1 The contribution of P 2 ‐purinoceptors to neurogenic contraction was investigated in rat urinary bladder smooth muscle by measurement of isotonic tension. 2 Contraction of rat urinary bladder smooth muscle induced by electrical stimulation was decreased to 84.19±3.90% of the control ( n = 16) in the presence of atropine (1 μ m ), which was further decreased to 38.80 ±2.75% of the control ( n = 49) in the presence of both atropine and 10 μ m α,β‐methylene adenosine 5′‐triphosphate (α,β‐Me ATP). 3 The contractile response induced by electrical stimulation in the presence of atropine and α,β‐Me ATP was decreased to 27.81 ±4.07% ( n = 23) and 26.63 ±5.01% ( n = 15) of the control, by the addition of 100 μ m cibacron blue 3GA and 100 μ m suramin, respectively.

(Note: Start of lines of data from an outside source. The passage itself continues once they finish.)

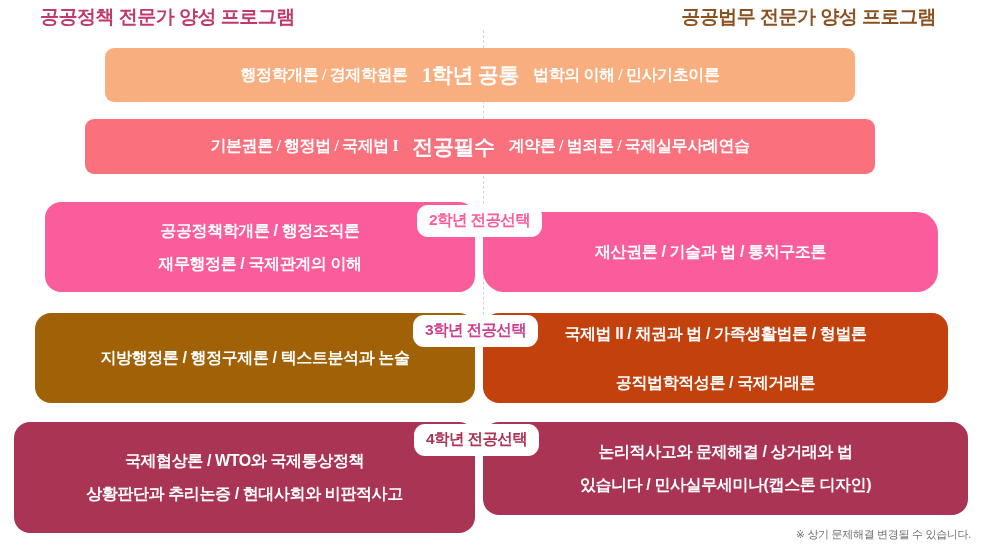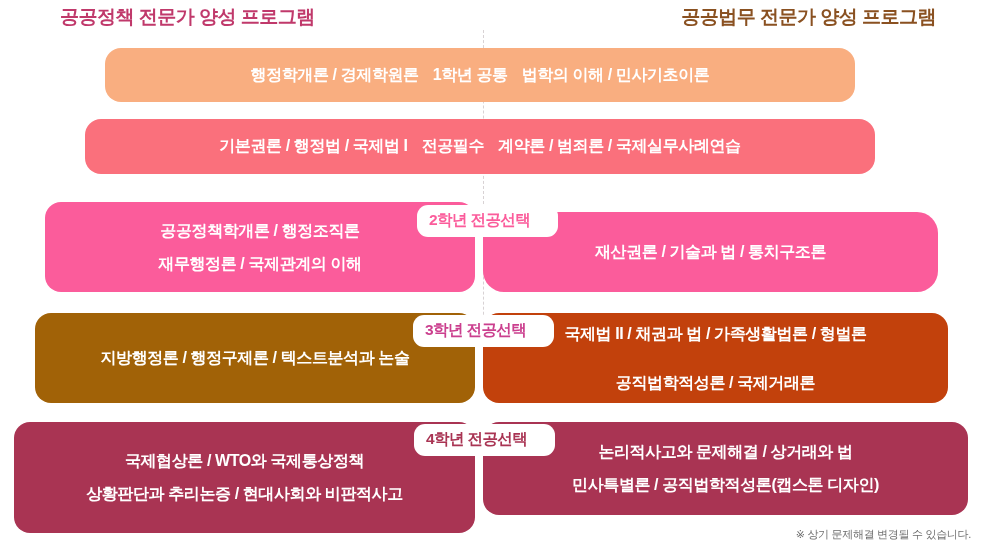--- a/index.html
+++ b/index.html
@@ -44,55 +44,56 @@
   }
   .prog-title {
     position: absolute;
     top: 0;
     font-size: 19px;
     font-weight: bold;
     letter-spacing: -0.5px;
     white-space: nowrap;
   }
   .prog-title.left {
-    left: 60px;
+    left: 40px;
     color: #c0396b;
   }
   .prog-title.right {
     right: 47px;
     color: #8a5121;
   }
 
   
   .row {
     position: absolute;
     left: 0;
     width: 983px;
     z-index: 2;
   }
 
   
   .bar-full {
     position: absolute;
-    border-radius: 16px;
+    border-radius: 9px;
     display: flex;
     align-items: center;
     justify-content: center;
     box-sizing: border-box;
+    font-family: Liberation Serif, serif;
   }
   .bar-full .seg {
     color: #ffffff;
     font-size: 16px;
     font-weight: bold;
     letter-spacing: -0.4px;
     white-space: nowrap;
   }
   .bar-full .seg.mid {
     margin: 0 14px;
-    font-size: 16px;
+    font-size: 21px;
   }
 
   
   .split-left, .split-right {
     position: absolute;
     border-radius: 16px;
     box-sizing: border-box;
     display: flex;
     flex-direction: column;
     align-items: center;
@@ -108,21 +109,21 @@
   }
   .split-left .line + .line,
   .split-right .line + .line {
     margin-top: 17px;
   }
 
   .badge {
     position: absolute;
     background: #ffffff;
     border-radius: 11px;
-    padding: 5px 28px 6px 12px;
+    padding: 5px 12px 6px 12px;
     font-size: 15.5px;
     font-weight: bold;
     letter-spacing: -0.6px;
     white-space: nowrap;
     z-index: 6;
     box-sizing: border-box;
     text-align: center;
   }
 
   
@@ -187,20 +188,20 @@
     <div class="badge" style="left: 413px; top: 2px; color: rgb(203, 63, 142);">3학년 전공선택</div>
   </div>
 
   <div class="row" style="top:422px;height:93px;">
     <div class="split-left" style="left: 14px; width: 461px; height: 111px; top: 0px; background: rgb(169, 52, 83);">
       <div class="line">국제협상론 / WTO와 국제통상정책</div>
       <div class="line">상황판단과 추리논증 / 현대사회와 비판적사고</div>
     </div>
     <div class="split-right" style="left: 483px; width: 485px; height: 93px; top: 0px; background: rgb(169, 52, 83);">
       <div class="line">논리적사고와 문제해결 / 상거래와 법</div>
-      <div class="line">민사특별론 / 공직법학적성론(캡스톤 디자인)</div>
+      <div class="line">있습니다 / 민사실무세미나(캡스톤 디자인)</div>
     </div>
     <div class="badge" style="left: 414px; top: 2px; color: rgb(169, 52, 83);">4학년 전공선택</div>
   </div>
 
   <div class="footnote">※ 상기 문제해결 변경될 수 있습니다.</div>
 
 </div>
 
 </body></html>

The application of 100 μ m adenosine 5′‐0–2‐thiodiphosphate (ADPβS) in the presence of atropine and α,β‐Me ATP decreased the contractile response induced by electrical stimulations to 17.15 ±3.71% ( n =15) of the control. 4 Pretreatment of muscle strips with 100 μ m ADPβS significantly reduced the response to either 200 μ m α,β‐methylene adenosine 5′‐diphosphate or 200 μ m ADPβS. 5 Uridine 5′‐triphosphate (100 μ m to 1 mM) concentration‐dependently contracted muscle strips, and this contraction was significantly antagonized by desensitization of P 2 ‐receptors with α,β‐Me ATP (10 μ m ), and completely antagonized by pretreatment of muscle strips with both α,β‐Me ATP and ADPβS (100 μ m ). 6 Di(adenosine‐5′) tetraphosphate (30 and 100 μ m ) contracted muscle strips, whereas it failed to contract after desensitization of P 2 ‐receptors. 7 It is suggested that about 20% of the neurogenic contraction of rat urinary bladder smooth muscle is mediated via ADPβS‐sensitive purinoceptors.